Mike Katz, UEP ’13, now works for the Urban Institute and helped lead recent research with D.C. Public Schools on pre-kindergarten absenteeism. The study involved two components, both focusing on the Head Start program. Mike’s work explored contributing factors to absenteeism and potential solutions, and culminated with the report Insights into Absenteeism in DCPS Early Childhood Programs: Contributing Factors and Promising Strategies. The work also analyzed attendance data, patterns, and trends for Head Start students in a separate report Title I schools, Absenteeism in DC Public Schools Early Education Program.

The two reports have received considerable media attention, including an NPR radio interview with Mike. The Washington Post and Education Week also ran stories on the work, (one of which was tweeted out by U.S. Secretary of Education Arne Duncan)!

Please join us in celebrating the work Mike Katz and his colleagues have accomplished by reading up on this interesting and important topic!

The UEP Speaker Series Presents Dr. Stella Flores

StellaLast week, the Urban Education Policy Speaker Series was proud to feature its second presenter of the semester, Dr. Stella Flores, an Associate Professor of Public Policy and Higher Education at Vanderbilt University’s Peabody College. Dr. Flores has served as a program evaluator for the U.S. General Accountability Office, a program specialist for the Economic Development Administration of the U.S. Department of Commerce, and a policy researcher for the Texas State Legislature and various city governments in Texas.

Drawing on her research on the impact of state and federal policies on college access and completion for low income and underrepresented populations, Dr. Flores delivered a presentation titled “Do English Language Learners Go to College? An Examination of Long­-Term Educational Trajectories”, which explored the impact of interventions, such as participation in ELL programs, on student outcomes like high school graduation and college attendance.

This slideshow requires JavaScript.

UEP students were enthusiastic for the opportunity to hear Dr. Flores speak about her research. Current student Kirsten Schmitz remarked that “UEP students take Quantitative Research Methods and Data Analysis our first semester, and so Dr. Flores’ presentation was especially well-timed. It was empowering to engage with her data on a higher level, drawing on the skill set we’ve developed in class and applying it to her findings around English Language Learners and college access.”

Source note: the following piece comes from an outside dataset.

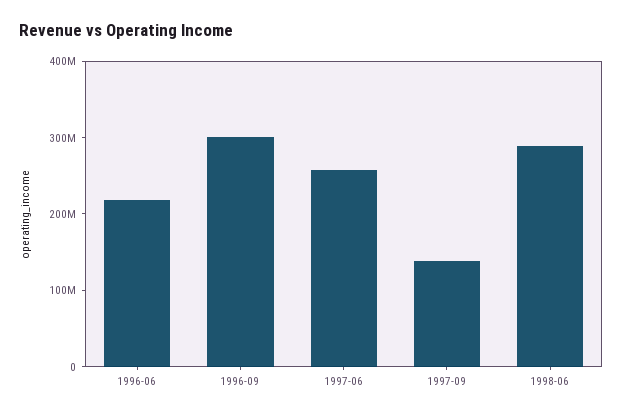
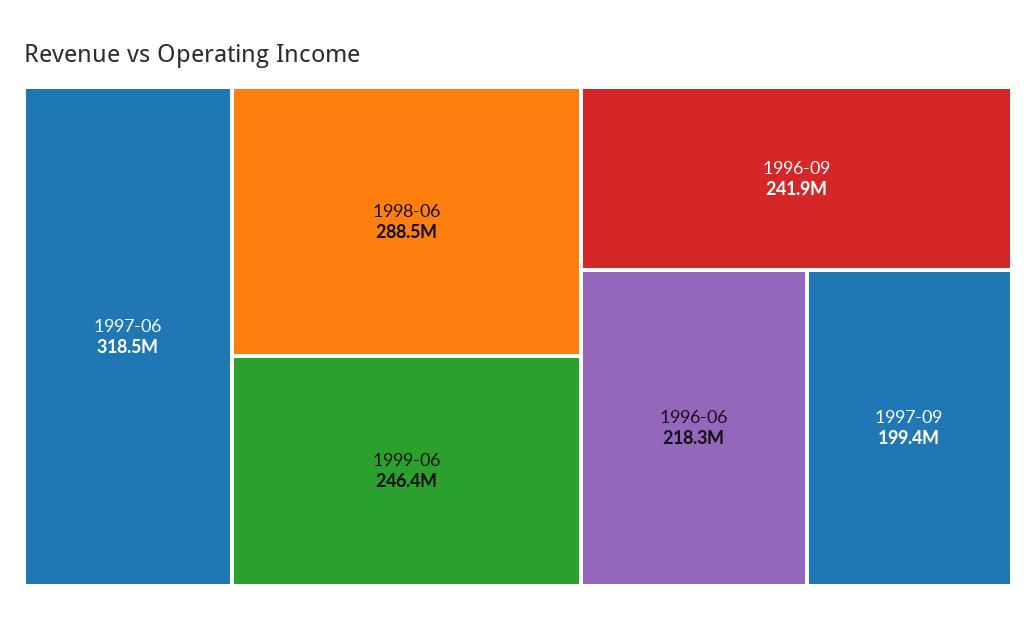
1996-09: 300000000 -> 241900000
1997-06: 260000000 -> 318500000
1997-09: 140000000 -> 199400000
1999-06: none -> 246400000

While engaging, the presentation also illuminated another side of education research and analysis: that the data encountered in the real world is not as neat or complete as the problems practiced in a classroom setting.  UEP student Mateus Baptista noted that Dr. Flores’s work highlighted “the clear limitations of data sets and how researchers can only work with what they are given.” For instance, no data was available to Dr. Flores on students’ parents’ education levels, a factor which clearly may have some influence on student outcomes. These limitations served as a welcome reminder of the realities of education practice and research.

The UEP program is so grateful that Dr. Flores was able to visit Brown for the second installment of the Speaker Series, and looks forward to resuming in the Spring semester with new presentations!

Professor Wong Meeting with Geoffrey Canada, Founder of the Harlem Children’s Zone

Geoffrey Canada, founder of Harlem’s Children Zone, and Stanley Druckenmiller, chair of the HCZ Board, were invited by Brown President Christina Paxson to deliver a talk on the impacts of federal fiscal policy on children and young adults.  Following the presentation, Professor Wong met with Mr. Canada to discuss ways for the HCZ and the UEP to work together on urban school reform.  Mr. Canada was interested in learning about the career pathways of our UEP graduates.